= WORK REQUEST =
Set down the material exactly as given, please, from its first line through the line that includes "[382,1723,428,1756] 163 ->".

--------

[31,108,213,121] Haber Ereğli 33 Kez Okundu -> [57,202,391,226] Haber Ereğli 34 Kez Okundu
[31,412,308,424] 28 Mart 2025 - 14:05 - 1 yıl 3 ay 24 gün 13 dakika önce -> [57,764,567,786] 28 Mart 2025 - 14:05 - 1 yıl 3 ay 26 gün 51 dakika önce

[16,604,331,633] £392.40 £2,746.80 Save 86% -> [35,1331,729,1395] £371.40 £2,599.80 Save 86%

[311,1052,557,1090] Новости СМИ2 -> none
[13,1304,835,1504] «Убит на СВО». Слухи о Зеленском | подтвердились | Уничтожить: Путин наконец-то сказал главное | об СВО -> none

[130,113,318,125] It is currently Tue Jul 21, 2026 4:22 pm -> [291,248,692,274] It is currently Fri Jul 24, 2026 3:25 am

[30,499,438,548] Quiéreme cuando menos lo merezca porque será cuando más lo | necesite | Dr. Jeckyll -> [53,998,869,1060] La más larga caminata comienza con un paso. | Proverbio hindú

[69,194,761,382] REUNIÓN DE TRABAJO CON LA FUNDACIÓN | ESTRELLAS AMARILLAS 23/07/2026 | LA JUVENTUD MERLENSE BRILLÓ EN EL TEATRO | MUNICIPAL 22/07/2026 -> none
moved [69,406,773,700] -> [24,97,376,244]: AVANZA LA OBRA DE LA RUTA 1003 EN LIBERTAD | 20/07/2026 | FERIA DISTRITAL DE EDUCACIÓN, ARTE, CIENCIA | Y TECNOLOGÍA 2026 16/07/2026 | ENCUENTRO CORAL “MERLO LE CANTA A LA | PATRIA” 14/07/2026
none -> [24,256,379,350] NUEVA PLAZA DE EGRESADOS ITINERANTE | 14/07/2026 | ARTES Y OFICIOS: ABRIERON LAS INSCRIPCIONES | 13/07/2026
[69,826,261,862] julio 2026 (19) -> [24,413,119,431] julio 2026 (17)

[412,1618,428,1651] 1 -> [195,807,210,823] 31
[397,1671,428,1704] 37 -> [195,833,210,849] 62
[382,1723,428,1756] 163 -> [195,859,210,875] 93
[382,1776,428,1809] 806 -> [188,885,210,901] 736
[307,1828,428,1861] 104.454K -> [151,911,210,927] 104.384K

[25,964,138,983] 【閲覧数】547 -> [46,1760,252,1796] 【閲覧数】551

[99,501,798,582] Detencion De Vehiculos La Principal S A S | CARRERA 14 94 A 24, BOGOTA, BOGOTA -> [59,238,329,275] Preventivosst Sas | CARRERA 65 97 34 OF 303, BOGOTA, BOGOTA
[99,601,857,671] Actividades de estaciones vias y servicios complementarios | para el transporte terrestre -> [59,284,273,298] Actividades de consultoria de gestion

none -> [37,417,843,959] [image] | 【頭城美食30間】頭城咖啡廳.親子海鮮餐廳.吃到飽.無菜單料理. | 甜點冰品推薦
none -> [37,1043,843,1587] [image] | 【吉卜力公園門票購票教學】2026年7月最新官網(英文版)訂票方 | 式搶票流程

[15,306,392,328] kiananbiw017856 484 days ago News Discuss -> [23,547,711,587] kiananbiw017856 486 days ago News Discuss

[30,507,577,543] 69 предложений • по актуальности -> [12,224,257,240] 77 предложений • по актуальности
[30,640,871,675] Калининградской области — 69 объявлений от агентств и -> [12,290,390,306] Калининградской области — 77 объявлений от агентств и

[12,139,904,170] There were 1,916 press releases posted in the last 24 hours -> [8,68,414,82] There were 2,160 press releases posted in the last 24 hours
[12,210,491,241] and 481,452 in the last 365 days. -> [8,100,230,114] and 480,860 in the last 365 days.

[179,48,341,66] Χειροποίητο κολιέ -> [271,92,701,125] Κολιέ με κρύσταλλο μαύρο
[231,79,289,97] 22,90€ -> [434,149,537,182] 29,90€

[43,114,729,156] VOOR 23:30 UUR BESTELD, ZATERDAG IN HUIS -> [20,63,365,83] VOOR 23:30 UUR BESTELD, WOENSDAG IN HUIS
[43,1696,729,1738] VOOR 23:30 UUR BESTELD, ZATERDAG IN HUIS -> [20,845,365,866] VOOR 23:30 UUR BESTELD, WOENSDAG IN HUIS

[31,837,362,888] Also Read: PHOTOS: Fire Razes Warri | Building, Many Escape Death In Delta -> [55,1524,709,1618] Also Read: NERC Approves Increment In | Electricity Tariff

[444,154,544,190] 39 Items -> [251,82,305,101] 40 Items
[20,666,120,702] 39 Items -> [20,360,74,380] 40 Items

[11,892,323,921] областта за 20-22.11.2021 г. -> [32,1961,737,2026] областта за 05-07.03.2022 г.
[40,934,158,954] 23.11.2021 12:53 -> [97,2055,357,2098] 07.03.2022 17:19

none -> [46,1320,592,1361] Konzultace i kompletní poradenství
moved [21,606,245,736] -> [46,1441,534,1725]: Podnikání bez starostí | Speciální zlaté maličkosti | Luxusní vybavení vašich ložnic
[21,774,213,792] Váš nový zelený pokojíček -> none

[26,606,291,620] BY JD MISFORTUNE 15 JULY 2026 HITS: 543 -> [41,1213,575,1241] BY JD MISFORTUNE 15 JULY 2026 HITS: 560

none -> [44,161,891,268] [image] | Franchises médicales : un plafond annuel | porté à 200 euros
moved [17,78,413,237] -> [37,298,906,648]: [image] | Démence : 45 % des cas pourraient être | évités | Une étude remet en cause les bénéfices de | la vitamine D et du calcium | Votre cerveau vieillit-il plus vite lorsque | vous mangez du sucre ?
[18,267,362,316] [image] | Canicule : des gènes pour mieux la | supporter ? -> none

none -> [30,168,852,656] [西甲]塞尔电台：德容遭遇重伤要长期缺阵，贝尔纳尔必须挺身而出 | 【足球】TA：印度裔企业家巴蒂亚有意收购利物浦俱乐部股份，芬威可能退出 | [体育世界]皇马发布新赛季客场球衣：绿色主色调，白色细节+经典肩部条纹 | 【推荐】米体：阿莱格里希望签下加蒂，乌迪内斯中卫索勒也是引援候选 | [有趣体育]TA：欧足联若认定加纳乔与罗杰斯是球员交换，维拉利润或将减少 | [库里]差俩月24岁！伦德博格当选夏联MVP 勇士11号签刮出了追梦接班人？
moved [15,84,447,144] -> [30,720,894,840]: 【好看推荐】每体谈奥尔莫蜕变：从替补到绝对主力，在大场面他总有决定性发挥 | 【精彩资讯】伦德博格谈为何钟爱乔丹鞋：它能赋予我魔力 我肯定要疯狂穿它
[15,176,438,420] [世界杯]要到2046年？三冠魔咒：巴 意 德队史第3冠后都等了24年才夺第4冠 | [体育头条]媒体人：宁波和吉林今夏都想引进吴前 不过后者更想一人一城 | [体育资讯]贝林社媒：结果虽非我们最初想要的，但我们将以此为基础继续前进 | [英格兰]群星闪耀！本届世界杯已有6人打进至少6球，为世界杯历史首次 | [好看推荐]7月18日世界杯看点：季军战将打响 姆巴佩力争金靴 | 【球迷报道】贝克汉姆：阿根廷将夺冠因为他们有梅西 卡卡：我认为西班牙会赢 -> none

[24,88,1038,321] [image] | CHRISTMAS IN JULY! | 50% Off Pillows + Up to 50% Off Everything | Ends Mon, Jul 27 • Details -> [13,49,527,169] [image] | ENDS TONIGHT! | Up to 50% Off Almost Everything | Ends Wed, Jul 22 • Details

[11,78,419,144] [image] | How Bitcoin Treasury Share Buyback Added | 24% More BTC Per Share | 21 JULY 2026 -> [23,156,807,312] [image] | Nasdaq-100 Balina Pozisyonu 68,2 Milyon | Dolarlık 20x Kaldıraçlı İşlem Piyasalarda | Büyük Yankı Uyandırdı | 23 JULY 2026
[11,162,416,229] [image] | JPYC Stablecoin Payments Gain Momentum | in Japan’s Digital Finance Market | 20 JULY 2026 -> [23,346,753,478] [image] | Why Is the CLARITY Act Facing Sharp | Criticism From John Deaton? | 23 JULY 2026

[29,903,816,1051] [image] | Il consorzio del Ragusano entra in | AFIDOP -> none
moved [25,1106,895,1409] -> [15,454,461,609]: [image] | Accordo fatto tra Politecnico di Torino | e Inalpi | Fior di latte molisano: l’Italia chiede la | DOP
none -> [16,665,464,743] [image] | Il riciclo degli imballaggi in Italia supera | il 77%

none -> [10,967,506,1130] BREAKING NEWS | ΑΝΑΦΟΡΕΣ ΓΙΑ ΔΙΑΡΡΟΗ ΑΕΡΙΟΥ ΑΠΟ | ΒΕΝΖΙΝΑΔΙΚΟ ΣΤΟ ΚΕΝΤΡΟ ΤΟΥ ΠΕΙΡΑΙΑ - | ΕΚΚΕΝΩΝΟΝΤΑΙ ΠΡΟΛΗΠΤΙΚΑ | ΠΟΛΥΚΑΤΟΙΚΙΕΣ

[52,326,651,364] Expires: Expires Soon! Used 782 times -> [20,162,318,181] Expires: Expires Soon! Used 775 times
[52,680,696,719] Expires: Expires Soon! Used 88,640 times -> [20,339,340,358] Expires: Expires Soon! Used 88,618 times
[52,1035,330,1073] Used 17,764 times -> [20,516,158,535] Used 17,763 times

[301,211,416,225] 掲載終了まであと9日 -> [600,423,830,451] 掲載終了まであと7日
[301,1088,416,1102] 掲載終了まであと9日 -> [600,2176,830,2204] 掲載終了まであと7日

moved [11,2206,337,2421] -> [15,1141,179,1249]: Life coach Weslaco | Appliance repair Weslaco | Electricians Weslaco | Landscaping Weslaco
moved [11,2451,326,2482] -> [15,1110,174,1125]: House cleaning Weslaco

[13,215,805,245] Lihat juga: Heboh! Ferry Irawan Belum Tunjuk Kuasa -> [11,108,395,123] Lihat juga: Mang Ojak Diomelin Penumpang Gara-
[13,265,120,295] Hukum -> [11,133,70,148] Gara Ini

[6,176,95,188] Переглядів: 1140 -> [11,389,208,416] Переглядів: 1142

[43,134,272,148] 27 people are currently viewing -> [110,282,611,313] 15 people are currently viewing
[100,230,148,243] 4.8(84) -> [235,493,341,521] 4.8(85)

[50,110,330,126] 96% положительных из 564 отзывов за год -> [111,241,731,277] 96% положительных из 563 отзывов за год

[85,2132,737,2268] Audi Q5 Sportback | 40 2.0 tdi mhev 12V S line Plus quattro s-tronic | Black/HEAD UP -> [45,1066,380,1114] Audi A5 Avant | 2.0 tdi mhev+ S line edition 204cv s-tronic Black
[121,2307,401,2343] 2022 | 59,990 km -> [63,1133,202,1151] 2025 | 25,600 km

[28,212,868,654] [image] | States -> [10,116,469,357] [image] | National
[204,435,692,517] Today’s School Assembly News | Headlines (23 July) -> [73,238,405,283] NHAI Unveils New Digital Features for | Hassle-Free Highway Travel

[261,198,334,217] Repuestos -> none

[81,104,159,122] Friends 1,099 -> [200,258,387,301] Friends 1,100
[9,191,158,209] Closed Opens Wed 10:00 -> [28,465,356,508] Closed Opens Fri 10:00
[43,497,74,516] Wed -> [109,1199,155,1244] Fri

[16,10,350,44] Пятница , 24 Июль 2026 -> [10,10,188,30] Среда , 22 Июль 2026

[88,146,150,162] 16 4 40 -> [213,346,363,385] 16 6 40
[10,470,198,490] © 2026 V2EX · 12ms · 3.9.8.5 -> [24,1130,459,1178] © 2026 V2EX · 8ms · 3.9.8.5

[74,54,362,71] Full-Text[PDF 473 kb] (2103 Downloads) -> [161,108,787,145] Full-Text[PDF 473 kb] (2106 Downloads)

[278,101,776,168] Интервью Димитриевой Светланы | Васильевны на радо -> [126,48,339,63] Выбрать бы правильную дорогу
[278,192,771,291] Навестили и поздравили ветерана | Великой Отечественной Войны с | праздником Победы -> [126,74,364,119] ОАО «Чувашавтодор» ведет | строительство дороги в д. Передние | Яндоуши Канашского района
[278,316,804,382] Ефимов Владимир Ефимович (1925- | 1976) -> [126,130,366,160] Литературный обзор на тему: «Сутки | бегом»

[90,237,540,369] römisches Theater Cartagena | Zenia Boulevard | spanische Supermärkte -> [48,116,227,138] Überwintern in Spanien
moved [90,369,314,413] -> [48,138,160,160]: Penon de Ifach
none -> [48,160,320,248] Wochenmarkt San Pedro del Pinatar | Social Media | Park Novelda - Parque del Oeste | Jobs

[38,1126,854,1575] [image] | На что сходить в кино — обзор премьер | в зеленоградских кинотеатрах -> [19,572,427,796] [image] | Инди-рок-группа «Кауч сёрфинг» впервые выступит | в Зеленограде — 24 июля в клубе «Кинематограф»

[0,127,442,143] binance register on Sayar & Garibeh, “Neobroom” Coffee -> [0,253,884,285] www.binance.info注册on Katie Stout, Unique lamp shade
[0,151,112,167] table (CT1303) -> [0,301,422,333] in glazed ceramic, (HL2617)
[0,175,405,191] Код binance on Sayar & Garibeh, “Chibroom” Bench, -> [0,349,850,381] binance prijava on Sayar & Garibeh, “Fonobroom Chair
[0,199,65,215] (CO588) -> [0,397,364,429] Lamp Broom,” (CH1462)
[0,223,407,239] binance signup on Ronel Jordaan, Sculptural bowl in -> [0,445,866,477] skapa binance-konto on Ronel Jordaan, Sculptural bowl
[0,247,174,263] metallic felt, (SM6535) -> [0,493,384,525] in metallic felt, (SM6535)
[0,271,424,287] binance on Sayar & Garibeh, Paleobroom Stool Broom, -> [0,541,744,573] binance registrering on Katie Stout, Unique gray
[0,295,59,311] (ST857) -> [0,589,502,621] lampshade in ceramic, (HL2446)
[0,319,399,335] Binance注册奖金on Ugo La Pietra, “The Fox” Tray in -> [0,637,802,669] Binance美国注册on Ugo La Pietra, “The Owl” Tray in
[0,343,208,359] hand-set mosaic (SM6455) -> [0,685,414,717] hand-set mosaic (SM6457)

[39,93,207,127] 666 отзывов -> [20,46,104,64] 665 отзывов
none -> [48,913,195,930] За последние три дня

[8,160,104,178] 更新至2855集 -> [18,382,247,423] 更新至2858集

--------

= ANSWER TO THE PROBLEM =
[31,108,213,121] Haber Ereğli 33 Kez Okundu -> [57,202,391,226] Haber Ereğli 34 Kez Okundu
[31,412,308,424] 28 Mart 2025 - 14:05 - 1 yıl 3 ay 24 gün 13 dakika önce -> [57,764,567,786] 28 Mart 2025 - 14:05 - 1 yıl 3 ay 26 gün 51 dakika önce

[16,604,331,633] £392.40 £2,746.80 Save 86% -> [35,1331,729,1395] £371.40 £2,599.80 Save 86%

[311,1052,557,1090] Новости СМИ2 -> none
[13,1304,835,1504] «Убит на СВО». Слухи о Зеленском | подтвердились | Уничтожить: Путин наконец-то сказал главное | об СВО -> none

[130,113,318,125] It is currently Tue Jul 21, 2026 4:22 pm -> [291,248,692,274] It is currently Fri Jul 24, 2026 3:25 am

[30,499,438,548] Quiéreme cuando menos lo merezca porque será cuando más lo | necesite | Dr. Jeckyll -> [53,998,869,1060] La más larga caminata comienza con un paso. | Proverbio hindú

[69,194,761,382] REUNIÓN DE TRABAJO CON LA FUNDACIÓN | ESTRELLAS AMARILLAS 23/07/2026 | LA JUVENTUD MERLENSE BRILLÓ EN EL TEATRO | MUNICIPAL 22/07/2026 -> none
moved [69,406,773,700] -> [24,97,376,244]: AVANZA LA OBRA DE LA RUTA 1003 EN LIBERTAD | 20/07/2026 | FERIA DISTRITAL DE EDUCACIÓN, ARTE, CIENCIA | Y TECNOLOGÍA 2026 16/07/2026 | ENCUENTRO CORAL “MERLO LE CANTA A LA | PATRIA” 14/07/2026
none -> [24,256,379,350] NUEVA PLAZA DE EGRESADOS ITINERANTE | 14/07/2026 | ARTES Y OFICIOS: ABRIERON LAS INSCRIPCIONES | 13/07/2026
[69,826,261,862] julio 2026 (19) -> [24,413,119,431] julio 2026 (17)

[412,1618,428,1651] 1 -> [195,807,210,823] 31
[397,1671,428,1704] 37 -> [195,833,210,849] 62
[382,1723,428,1756] 163 -> [195,859,210,875] 93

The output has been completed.